6.       the United States Food and Drug Administration’s   Center for Devices and Radiological Health (FDA’s CDRH)

7.       the director of the CDRH, Dr. Jeffrey Shuren, and David Krause, and other top officials at the FDA and

8.       Johnson & Johnson’s Ethicon

Kept mesh on the market by a series of events.

The events listed below culminated in plaintiff’s attorneys proving abdominal sacral colpopexy was a better, safer alternative procedure to Pleivc Organ Prolapse repair through the vagina in bellwether trials in the U.S. District Court for the Southern District of West Virginia. IT IS NOT SAFER!

January 2012: The FDA’s CDRH issues 522 orders to 33 companies for 99 products they must begin clinical trials testing their synthetic surgical mesh products for safety and efficacy.

April 2012: Dr. John Miklos and Dr. Robert Moore hold doctor conference in Atlanta. 

April 12, 2012 Mass Torts Made Perfect Panel         

Abdominal Sacral Colpopexy recommended

Pelvic Mesh: How to Represent the Victims

Robert Price, Levin Papantonio Thomas Mitchell Rafferty & Proctor

Amy Eskin, Hersh & Hersh

Lana Keeton, Truth in Medicine

April 27, 2012 Lana Keeton sends letter to all Plaintiff’s Attorneys in the MultiDistrict Litigation warning of the significant dangers of Abdominal Sacral Colpopexy including clinical trials

May 2012 Johnson and Johnson’s Ethicon will stop selling 5 of their transvaginal mesh products. Only the TVT Secur was removed and the rest of the TVT bladder sling meshes remained on the market.

GYNECARE ProliftTM Pelvic Floor Repair System

GYNECARE Prolift +MTM Pelvic Floor Repair System

GYNECARE ProsimaTM Pelvic Floor Repair System

GYNECARE GYNEMESH MTM Partially Absorbable Mesh

GYNECARE TVT SecurTM System (not all TVT products)

Ethicon also notified FDA's Office of Surveillance and Biometrics of their intention to make a labeling change to the Indication for Use for GYNECARE GYNEMESH PS Nonabsorbable PROLENE Soft Mesh indicating it for abdominal (open or laparoscopic) use only.

(ABDOMINAL SACRAL COLPOPEXY!)

With approval of the labeling change by the FDA, the 522 orders for their products were placed on hold and eventually  terminated since the orders were applicable to vaginally placed POP mesh products only. Sales continued in the US and globally under the then current indication until regulatory approval of the labeling change was obtained in each country.

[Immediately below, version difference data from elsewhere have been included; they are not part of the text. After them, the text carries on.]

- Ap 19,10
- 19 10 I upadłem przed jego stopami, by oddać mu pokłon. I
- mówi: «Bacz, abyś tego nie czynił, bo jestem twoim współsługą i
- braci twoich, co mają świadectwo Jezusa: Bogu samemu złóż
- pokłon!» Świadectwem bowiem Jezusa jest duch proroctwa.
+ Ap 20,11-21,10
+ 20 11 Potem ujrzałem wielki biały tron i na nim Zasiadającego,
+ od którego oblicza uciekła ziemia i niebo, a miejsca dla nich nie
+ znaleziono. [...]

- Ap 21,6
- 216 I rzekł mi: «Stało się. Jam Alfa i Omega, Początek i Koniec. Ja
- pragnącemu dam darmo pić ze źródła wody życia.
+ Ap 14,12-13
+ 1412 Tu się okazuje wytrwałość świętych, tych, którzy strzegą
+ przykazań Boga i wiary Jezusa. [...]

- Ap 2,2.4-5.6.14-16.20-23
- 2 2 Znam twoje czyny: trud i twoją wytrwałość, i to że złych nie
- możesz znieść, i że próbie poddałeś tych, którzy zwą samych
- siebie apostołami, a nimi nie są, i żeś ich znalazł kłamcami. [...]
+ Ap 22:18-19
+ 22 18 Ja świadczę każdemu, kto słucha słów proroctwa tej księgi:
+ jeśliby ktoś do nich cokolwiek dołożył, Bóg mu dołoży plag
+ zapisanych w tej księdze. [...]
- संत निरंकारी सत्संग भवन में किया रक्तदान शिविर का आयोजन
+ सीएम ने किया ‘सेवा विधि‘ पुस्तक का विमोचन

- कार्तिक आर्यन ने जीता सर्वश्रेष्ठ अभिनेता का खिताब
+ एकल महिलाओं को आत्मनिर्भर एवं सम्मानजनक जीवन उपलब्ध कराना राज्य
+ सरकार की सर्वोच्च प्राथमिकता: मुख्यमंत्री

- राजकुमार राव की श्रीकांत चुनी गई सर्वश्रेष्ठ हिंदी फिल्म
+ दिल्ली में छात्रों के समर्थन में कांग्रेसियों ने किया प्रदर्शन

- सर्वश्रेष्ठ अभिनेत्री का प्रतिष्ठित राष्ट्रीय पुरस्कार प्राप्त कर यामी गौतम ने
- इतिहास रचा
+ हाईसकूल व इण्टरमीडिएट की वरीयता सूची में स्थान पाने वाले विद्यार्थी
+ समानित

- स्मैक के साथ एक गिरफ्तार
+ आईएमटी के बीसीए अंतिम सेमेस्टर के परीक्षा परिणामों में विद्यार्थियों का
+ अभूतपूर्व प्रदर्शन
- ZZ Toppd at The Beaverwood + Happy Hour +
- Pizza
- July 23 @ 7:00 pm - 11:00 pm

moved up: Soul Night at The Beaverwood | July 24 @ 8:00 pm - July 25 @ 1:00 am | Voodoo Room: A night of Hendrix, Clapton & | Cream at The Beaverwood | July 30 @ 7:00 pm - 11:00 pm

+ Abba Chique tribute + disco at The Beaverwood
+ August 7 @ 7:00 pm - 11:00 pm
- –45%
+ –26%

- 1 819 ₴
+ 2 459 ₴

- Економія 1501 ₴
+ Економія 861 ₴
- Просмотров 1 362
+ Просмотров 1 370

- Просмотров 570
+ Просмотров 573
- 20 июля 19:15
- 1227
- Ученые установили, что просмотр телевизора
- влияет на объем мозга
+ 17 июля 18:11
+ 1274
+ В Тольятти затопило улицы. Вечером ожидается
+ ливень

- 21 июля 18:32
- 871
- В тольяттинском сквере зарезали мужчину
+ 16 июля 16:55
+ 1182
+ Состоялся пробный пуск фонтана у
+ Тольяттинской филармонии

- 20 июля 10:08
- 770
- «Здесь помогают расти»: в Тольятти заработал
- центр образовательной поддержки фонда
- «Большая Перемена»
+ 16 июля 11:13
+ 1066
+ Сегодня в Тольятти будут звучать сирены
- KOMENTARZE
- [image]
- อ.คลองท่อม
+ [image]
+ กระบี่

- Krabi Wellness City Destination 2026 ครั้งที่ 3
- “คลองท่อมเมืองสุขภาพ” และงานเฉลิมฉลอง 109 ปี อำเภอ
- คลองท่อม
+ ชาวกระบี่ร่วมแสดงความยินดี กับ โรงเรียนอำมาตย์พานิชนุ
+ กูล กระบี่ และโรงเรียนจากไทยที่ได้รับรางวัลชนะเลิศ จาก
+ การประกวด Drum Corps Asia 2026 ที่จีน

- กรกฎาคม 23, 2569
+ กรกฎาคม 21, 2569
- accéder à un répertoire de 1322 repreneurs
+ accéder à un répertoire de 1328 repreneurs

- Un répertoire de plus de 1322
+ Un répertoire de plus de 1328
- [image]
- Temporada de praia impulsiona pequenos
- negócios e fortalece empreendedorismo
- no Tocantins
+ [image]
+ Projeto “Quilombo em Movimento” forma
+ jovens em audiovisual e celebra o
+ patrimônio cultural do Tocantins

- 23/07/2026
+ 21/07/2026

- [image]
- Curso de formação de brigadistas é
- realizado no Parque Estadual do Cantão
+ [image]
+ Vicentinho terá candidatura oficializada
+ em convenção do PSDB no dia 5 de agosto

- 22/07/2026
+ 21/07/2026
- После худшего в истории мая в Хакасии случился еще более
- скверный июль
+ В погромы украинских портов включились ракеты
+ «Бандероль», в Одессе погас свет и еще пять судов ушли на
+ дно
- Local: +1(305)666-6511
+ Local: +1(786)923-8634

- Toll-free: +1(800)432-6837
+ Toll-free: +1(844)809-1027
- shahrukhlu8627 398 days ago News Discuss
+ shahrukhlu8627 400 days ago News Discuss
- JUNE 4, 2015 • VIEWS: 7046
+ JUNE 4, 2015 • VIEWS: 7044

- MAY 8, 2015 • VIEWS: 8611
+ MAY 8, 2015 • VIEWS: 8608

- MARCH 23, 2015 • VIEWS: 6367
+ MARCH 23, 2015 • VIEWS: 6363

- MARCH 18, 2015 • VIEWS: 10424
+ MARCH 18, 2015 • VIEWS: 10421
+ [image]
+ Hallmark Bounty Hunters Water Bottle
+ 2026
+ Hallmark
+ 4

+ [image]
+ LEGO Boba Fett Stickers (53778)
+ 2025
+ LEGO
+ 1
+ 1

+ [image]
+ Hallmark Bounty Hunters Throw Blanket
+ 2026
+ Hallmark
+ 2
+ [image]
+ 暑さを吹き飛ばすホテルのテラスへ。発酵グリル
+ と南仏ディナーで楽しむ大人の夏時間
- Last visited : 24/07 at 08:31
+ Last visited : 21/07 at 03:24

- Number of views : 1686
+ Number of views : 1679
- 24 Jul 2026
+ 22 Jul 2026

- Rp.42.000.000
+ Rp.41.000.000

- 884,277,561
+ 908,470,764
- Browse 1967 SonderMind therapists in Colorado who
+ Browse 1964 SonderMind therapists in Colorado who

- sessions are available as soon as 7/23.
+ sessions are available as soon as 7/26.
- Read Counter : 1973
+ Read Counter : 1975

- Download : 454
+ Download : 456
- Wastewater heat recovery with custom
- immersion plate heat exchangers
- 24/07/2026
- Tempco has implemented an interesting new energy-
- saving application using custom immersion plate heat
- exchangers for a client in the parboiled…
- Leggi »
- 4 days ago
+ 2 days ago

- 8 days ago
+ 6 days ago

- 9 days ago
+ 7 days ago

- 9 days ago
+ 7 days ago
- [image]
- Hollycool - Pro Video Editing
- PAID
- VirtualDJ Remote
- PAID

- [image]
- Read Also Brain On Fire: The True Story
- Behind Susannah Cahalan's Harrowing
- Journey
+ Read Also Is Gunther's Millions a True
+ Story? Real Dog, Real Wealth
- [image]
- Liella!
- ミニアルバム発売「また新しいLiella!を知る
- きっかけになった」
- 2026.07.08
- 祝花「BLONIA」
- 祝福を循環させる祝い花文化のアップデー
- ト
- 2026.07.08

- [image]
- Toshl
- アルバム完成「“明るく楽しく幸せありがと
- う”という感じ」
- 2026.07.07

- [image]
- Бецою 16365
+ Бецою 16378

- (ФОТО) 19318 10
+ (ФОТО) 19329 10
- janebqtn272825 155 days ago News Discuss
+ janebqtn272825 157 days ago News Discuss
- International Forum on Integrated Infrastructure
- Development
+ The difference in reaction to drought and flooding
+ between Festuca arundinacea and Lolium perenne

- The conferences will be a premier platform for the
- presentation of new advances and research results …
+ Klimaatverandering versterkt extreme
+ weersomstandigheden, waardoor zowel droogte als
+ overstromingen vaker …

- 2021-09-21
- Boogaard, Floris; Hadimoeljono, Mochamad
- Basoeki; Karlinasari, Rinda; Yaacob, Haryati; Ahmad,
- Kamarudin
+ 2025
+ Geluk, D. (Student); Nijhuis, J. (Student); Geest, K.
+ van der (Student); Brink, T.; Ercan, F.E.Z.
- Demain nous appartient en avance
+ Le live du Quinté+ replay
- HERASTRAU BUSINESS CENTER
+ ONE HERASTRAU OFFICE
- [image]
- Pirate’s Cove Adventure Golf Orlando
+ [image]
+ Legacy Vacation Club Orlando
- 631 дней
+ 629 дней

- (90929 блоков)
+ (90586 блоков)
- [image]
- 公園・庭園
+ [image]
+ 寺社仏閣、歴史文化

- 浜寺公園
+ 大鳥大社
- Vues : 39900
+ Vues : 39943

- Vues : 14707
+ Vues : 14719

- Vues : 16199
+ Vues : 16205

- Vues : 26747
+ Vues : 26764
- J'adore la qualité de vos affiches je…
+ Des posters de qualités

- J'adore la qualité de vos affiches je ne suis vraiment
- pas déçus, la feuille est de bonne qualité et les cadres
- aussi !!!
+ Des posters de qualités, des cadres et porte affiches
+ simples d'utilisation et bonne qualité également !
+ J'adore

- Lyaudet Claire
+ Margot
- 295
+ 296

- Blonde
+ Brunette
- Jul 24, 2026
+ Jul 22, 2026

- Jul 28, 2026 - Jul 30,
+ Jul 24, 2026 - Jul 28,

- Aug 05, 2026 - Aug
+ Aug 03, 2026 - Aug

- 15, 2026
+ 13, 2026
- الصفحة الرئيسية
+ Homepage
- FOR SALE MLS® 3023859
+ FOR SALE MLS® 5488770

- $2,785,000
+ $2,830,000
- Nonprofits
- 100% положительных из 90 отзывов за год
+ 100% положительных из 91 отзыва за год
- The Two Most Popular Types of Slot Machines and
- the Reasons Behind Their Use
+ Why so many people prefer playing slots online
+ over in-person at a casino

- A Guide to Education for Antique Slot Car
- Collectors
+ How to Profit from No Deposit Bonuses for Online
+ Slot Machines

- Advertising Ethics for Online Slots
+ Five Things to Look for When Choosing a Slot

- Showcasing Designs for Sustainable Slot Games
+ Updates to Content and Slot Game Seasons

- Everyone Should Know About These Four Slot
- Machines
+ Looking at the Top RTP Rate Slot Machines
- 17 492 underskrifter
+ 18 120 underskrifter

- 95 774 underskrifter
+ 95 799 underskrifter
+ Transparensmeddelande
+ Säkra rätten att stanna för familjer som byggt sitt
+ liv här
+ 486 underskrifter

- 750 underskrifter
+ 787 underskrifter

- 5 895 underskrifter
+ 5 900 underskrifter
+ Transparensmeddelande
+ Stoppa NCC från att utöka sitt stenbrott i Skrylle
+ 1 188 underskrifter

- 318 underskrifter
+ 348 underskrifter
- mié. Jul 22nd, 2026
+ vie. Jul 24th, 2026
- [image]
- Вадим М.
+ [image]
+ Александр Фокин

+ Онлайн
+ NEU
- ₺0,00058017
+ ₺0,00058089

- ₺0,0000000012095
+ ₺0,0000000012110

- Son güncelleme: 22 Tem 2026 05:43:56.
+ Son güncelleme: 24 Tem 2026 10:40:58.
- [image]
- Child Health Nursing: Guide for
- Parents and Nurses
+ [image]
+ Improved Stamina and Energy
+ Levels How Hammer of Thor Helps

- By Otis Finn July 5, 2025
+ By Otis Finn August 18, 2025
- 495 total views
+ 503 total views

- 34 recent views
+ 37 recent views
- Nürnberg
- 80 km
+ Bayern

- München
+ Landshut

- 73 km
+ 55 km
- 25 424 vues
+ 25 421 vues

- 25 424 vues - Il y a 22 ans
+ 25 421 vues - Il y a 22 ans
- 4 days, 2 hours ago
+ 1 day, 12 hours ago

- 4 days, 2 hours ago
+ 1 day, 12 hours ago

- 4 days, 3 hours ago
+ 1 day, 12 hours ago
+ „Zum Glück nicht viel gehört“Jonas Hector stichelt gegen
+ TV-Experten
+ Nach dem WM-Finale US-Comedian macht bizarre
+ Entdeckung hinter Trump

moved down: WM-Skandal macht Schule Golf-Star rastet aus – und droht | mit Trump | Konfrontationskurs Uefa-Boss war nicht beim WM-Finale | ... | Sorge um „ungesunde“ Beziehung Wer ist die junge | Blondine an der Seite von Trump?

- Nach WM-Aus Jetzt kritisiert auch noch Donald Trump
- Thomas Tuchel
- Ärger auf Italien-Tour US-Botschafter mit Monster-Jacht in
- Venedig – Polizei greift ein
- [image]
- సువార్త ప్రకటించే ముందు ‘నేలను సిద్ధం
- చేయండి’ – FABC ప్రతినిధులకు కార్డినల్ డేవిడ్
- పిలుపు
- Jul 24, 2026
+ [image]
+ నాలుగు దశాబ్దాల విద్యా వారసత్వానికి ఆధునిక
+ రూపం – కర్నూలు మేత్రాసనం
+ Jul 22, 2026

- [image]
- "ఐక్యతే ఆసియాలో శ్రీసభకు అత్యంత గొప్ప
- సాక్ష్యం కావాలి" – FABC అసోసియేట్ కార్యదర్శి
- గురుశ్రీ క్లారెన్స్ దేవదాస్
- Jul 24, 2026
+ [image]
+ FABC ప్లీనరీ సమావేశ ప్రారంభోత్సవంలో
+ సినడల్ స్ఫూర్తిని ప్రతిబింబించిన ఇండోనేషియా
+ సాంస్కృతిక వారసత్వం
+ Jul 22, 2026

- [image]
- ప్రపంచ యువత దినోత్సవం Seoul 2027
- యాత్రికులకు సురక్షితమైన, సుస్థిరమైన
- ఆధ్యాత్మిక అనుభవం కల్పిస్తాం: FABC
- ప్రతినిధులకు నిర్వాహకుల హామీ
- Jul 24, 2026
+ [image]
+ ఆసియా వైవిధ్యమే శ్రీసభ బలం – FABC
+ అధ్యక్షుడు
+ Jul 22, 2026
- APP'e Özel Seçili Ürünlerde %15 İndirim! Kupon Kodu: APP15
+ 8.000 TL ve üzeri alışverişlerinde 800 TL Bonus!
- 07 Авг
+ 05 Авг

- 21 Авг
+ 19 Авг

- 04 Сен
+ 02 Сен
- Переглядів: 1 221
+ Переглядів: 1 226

June 2012: Johnson and Johnson’s Ethicon send letter to Judge Joseph Goodwin they are removing 5 products from market

September 2012: The applied for approval of label changes for indication for use to Abdominal Sacral Colpopexy was eventually signed by Dr. Ben Fisher at the FDA’s CDRH

This Very neat package NEVER publicized Kept Mesh on the Market for use in the Female Pelvis and Reproductive System. This, in my opinion, is a crime against women. It PRESERVES:

a.       Use of mesh for abdominal sacral colpopexy by doctors

b.      The mesh profits for Johnson & Johnson’s Ethicon         Gynemesh

c.        Injury to hundreds of thousands of women patients

There is NO LEVEL ONE (1) EVIDENCE of success

of abdominal sacral colpopexy despite decades of use.

COLLUSION OR COINCIDENCE?

LANA KEETON, WEEK TWO ON CAPITOL HILL!

Great meeting yesterday at Judicial Watch with a lead investigative counsel on the issue of fraud and corruption at the FDA/CDRH. He gave me direction and I will be meeting with him again very soon. He was an amazing source of information and I am very grateful to him for the 2 hours he spent with me. I want to expose the fraud in clearing mesh at the FDA.CDRH in hopes President Trump will look at it and make HUUUGGGEE CHANGES THERE! PRAY!!

Pics below

LANA KEETON, A DAY ON CAPITOL HILL MARCH 22, 2017

A DAY ON CAPITOL HILL....

Yesterday I met with the House Judiciary Committee, headed by Representative Bob Goodlatte, who is currently seeking information from RELION, a lead generator for Plaintiff Attorneys for Mass Torts. Having worked with Mass Tort Plaintiffs Attorneys as a Legal Consultant, Medical Device Expert and having been a Patient Advocate through the patient advocacy organization I founded, Truth in Medicine since 2007, I have very valuable input to the House Judiciary Committee to protect Mesh Injured Patient Plaintiffs.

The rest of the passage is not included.